We found out where the bus was right about when the heavy hunk of junk slammed directly on top of us. The rooftop buckled without much protest, crushing the windows in a glittering display of hovering glass. Benny shrieked like a baby with a ruined diaper as we slid to dashboard level to avoid being becoming human pancakes. The stomach-clenching sensation of sudden descent told me we were on a one-way trip to the land of sudden stops and dramatic explosions. The cityscape blurred as we plummeted toward the concrete jungle below.
I managed to squirm around so I could yell at the smiling hologram. “Damn the odds! Divert all remaining energy to the rear thrusters.”
“What are you doin’?” Benny’s eyes were golf balls of fear in his head. “We’re falling even faster now!”
I introduced his meaty jaw to my right cross, knocking him out cold. As he slumped peacefully against the headrest, I tried to judge the time we had until impact. I figured about a second and a half. Most people couldn’t do much in that amount of time.
I’m not most people.
“Fire rear thrusters now!”
The thrusters pulsed, pushing us from the weight of the airbus and firing us down the mostly lifeless street. The airbus slammed down behind us, splintering the asphalt and shuddering the nearby buildings from the wake of impact. Dust and rubble erupted in a cloud that could be seen for miles.
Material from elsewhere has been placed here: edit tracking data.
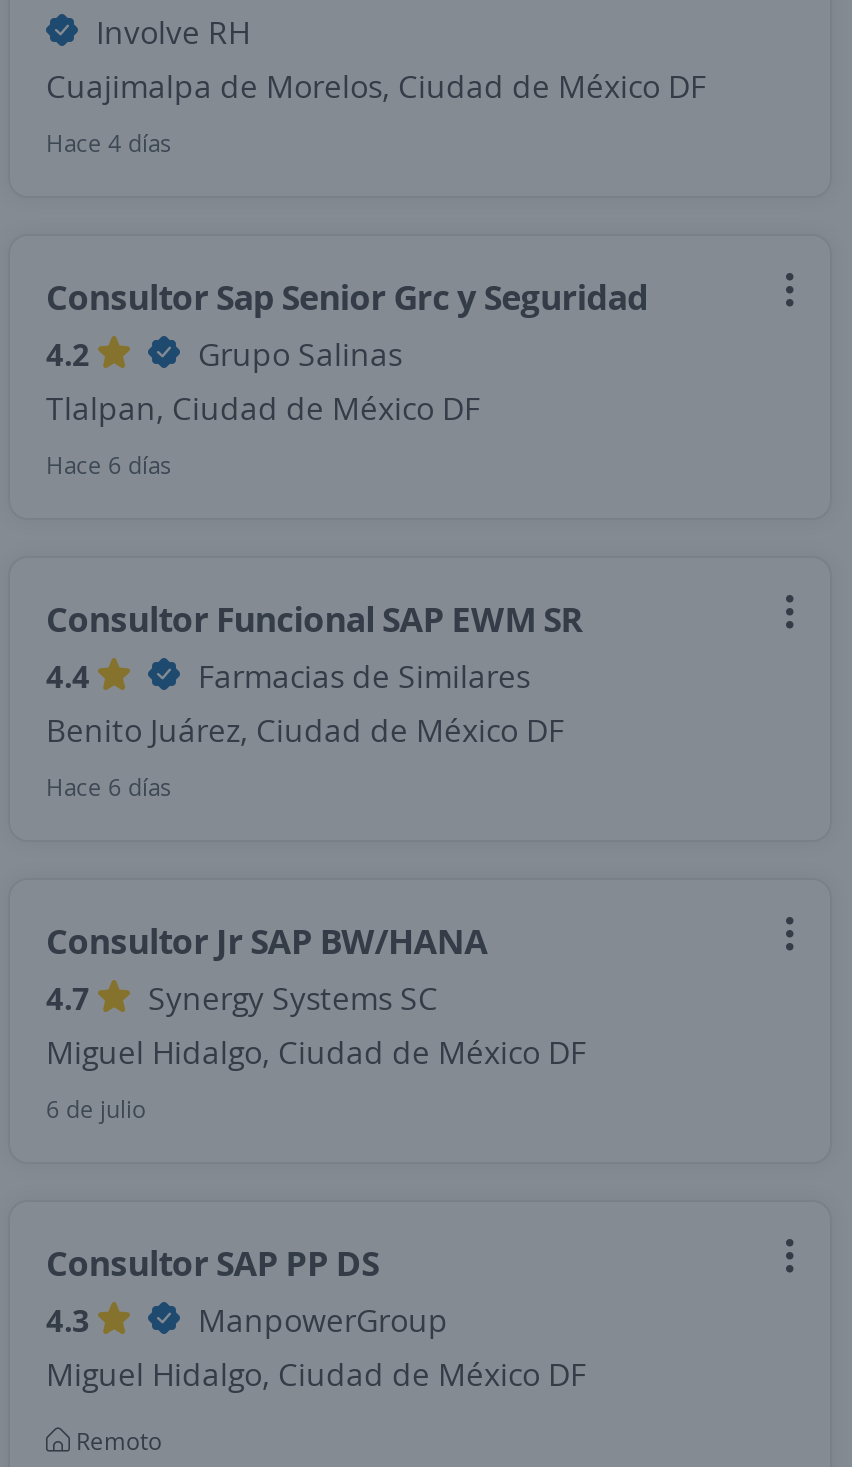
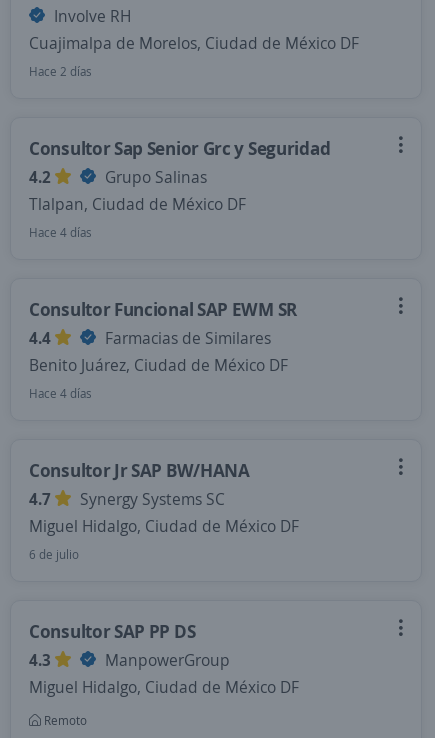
- Hace 4 días
+ Hace 2 días

- Hace 6 días
+ Hace 4 días

- Hace 6 días
+ Hace 4 días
The Tesla motor was guaranteed not to explode like the gasoline vehicles before the Cataclysm, but the collision sure didn’t do the neighborhood any favors. One of the buildings leaned drunkenly before imploding in a rumble of concrete and glass, burying the majority of the airbus in the wreckage.
Our floater skipped like a stone across water before skidding down the street in a shower of sparks. I gritted my teeth and hung on as Armor Foam impact gel jetted from the vents and enveloped us, leaving only our faces uncovered as it solidified into a rubbery shell. The floater finally slammed into a wall, further crumpling the vintage casing. Smoke wafted from the ruined undercarriage, filling the air with the stench of scorched metal.
The computerized dame’s voice was muffled through the foam.
“This is why I hate flying.” I spoke to no one in particular as I tried to brush the sticky Armor Foam from my rags. The stuff was great for protecting the body from harmful impact, but it didn’t do your clothes any favors. Not that it mattered, since it was still raining.
The Transit responder mandroid turned from surveying the wreckage. “Shucks, mister. You should count yourself one lucky duck to be alive right now. I’d say the chances of surviving an accident like this are around four hundred eighty-seven million to—”
“Yeah, I heard.” I glowered at the automaton. “What I wanna know is who was driving that heap, and whether they’re still breathing or not.”
Transit usually deploys synoids as responders to handle accidents in the Uppers. But the clunky, dome-headed mandroid was deployed because we crashed in the Flats, a district a bit more resistant to law and order. Mandroids are a lot cheaper to replace than their more advanced cousins. The one that showed up for our incident couldn’t rightly be called a mandroid at all. It looked like a water heater come to life and equipped with a bowling ball head, flashing eyes, a rusty mustache along with an equally corroded bowler hat. Its yee-haw accent was evidence its creator had a sense of humor.
“Driving? Nobody was driving. Ain’t a body to be found in this wreckage, mister. This was a tragic accident, lemme tell ya. Something in the transponder box must have shorted its circuits. Can’t rightly tell until I get it back at the depot.”
“Waitaminute.” I glared up at the bucket of bolts. “You trying to tell me an airbus somehow lost control, ran directly into our ride, and then just so happened to fall on top of us?”
“Sounds a right bit unlikely when you say it like that.” It tilted its hat back and scratched its rusted dome with a wiry finger before shrugging. “But hey, TINH, right?”
“Yeah. This is New Haven.” I could tell I wasn’t gonna get anything from the scrap heap. It was programmed to avoid liability, not provide any solid answers.